My question is, will i go to a MEB if i stay on this medication?
 
You will be marked non-WWQ, which should trigger a Code 31 (check your AF 469 in IMR) which will alert the DAWG and possibly cause your PCM to refer you to the MEB. I went into a 12 month trial for Xolair/Omalizumab back in November, and because I was already non-WWQ for my issue this triggered a full MEB. AFPC rejected my annual RILO due to the progression of my condition that warranted the injections. I researched that your medicine is used for moderate to severe atopic dermatitis. What is your condition if you don't mind me asking?
 
I have moderate atopic dermatitis, mostly on my arms and neck. My derm doctor is not flagging me non-deployable because this 6 month injection is only a trial. I assume if i am on it for a 12 month period i will be non deployable and force a MEB. I've been told the Air force would likely return me to service, as i could just stop the injections during a deployment.
 
I have moderate atopic dermatitis, mostly on my arms and neck. My derm doctor is not flagging me non-deployable because this 6 month injection is only a trial. I assume if i am on it for a 12 month period i will be non deployable and force a MEB. I've been told the Air force would likely return me to service, as i could just stop the injections during a deployment.

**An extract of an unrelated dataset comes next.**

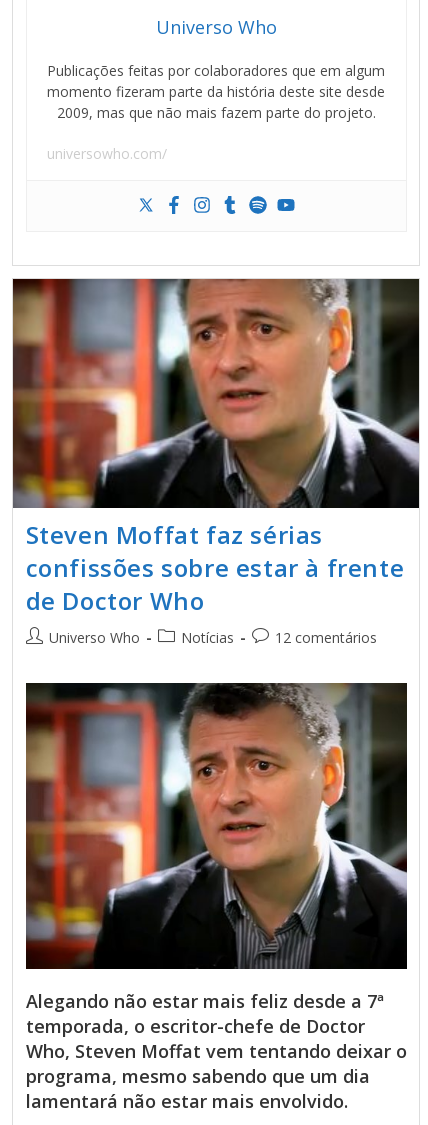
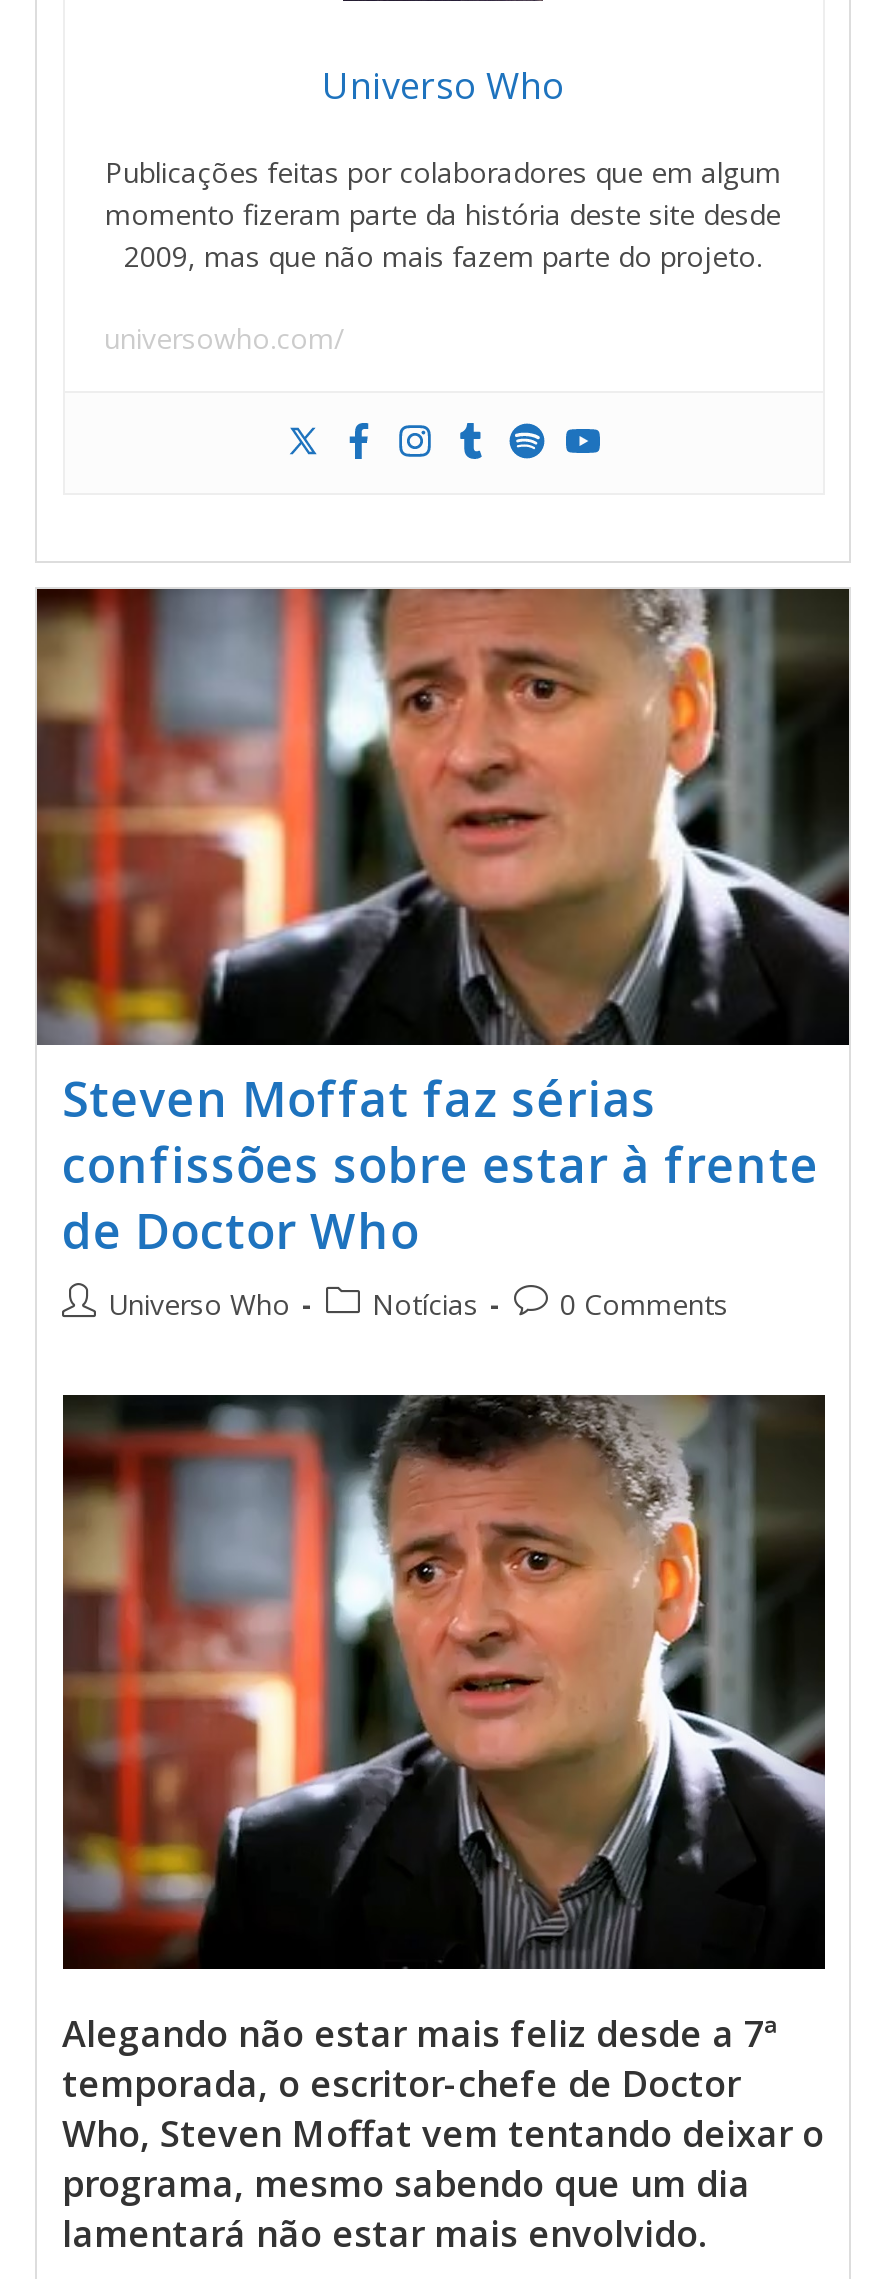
- 12 comentários
+ 0 Comments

What would you like to see out of this situation? If your PCM catches wind of your injections, they're going to code you. I suppose you could fly under the radar since dermatitis doesn't seem to be life threatening.
 
I would like to serve my 20 while being able to stay on this medication (if it works for me)... Being coded pretty much means I'd be getting kicked out, what with this new deploy or get out mindset the AF is taking.
 
I know nothing about the Air Force. The Army's stance on biologic medications is based on need for infusion services. So if you self administer or use autoinjectors, like Humira, then they let you stay in unless you work in Medicine doing direct care (because of the immune suppression around sick people).

Might be worth talking to your provider about if they start forcing the issue. You might also be able to change branches of service, so may want to talk to an Army or Navy recruiter on the side. I mentions this specifically because you said you'd like to do 20 yrs - might have to change service to do it.
 
I would like to serve my 20 while being able to stay on this medication (if it works for me)... Being coded pretty much means I'd be getting kicked out, what with this new deploy or get out mindset the AF is taking.
How has everything gone for you? I’m asking because my dermatologist would like me to try dupixent due to the fact that I cannot get the topical Med (that I have a waiver for Olux-E brand) that works for me.
 
How has everything gone for you? I’m asking because my dermatologist would like me to try dupixent due to the fact that I cannot get the topical Med (that I have a waiver for Olux-E brand) that works for me.
Hey Sorry for the late reply! ive been on Dupixent for 1,5 years now and it works wonders. Not coded or anything, but my PCM just called and wants to discuss further (just got a new PCM). I will let you now what he says.